Stored items:
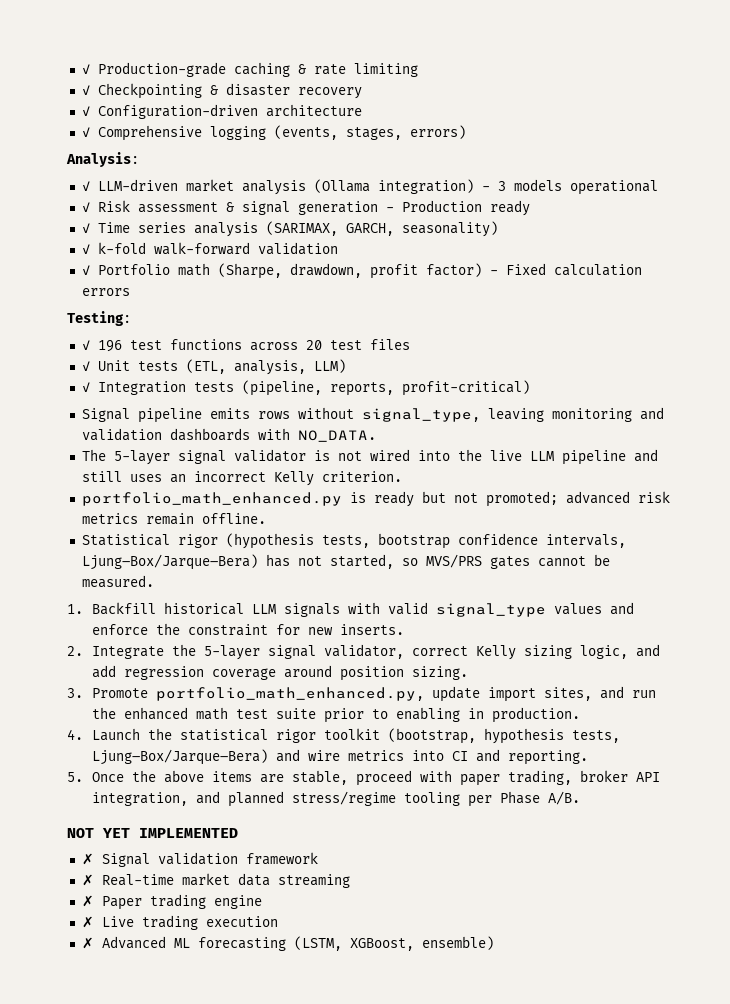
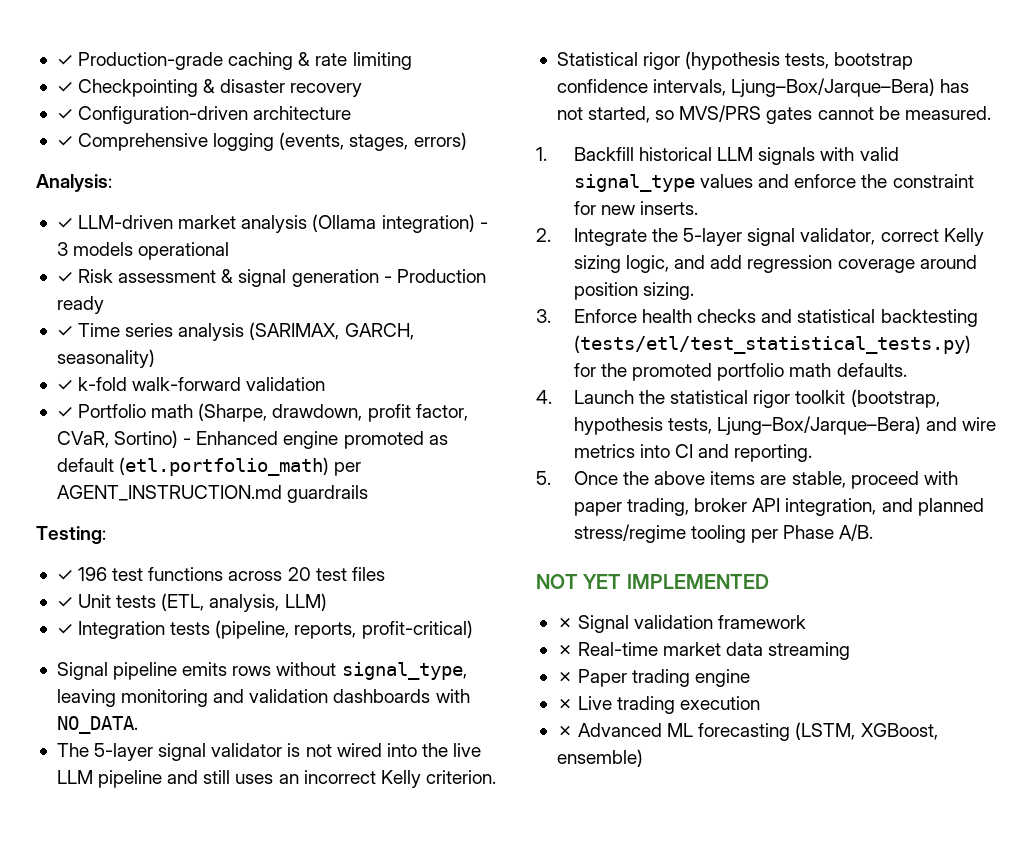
- ✓ Portfolio math (Sharpe, drawdown, profit factor) - Fixed calculation errors
+ ✓ Portfolio math (Sharpe, drawdown, profit factor, CVaR, Sortino) - Enhanced engine promoted as default (etl.portfolio_math) per AGENT_INSTRUCTION.md guardrails
- portfolio_math_enhanced.py is ready but not promoted; advanced risk metrics remain offline.
- 3. Promote portfolio_math_enhanced.py, update import sites, and run the enhanced math test suite prior to enabling in production.
+ 3. Enforce health checks and statistical backtesting (tests/etl/test_statistical_tests.py) for the promoted portfolio math defaults.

* **WHAT TO PRODUCE**: The answer is a count and nothing more: lines above that contain "drawdown".

* **RESPONSE**: 2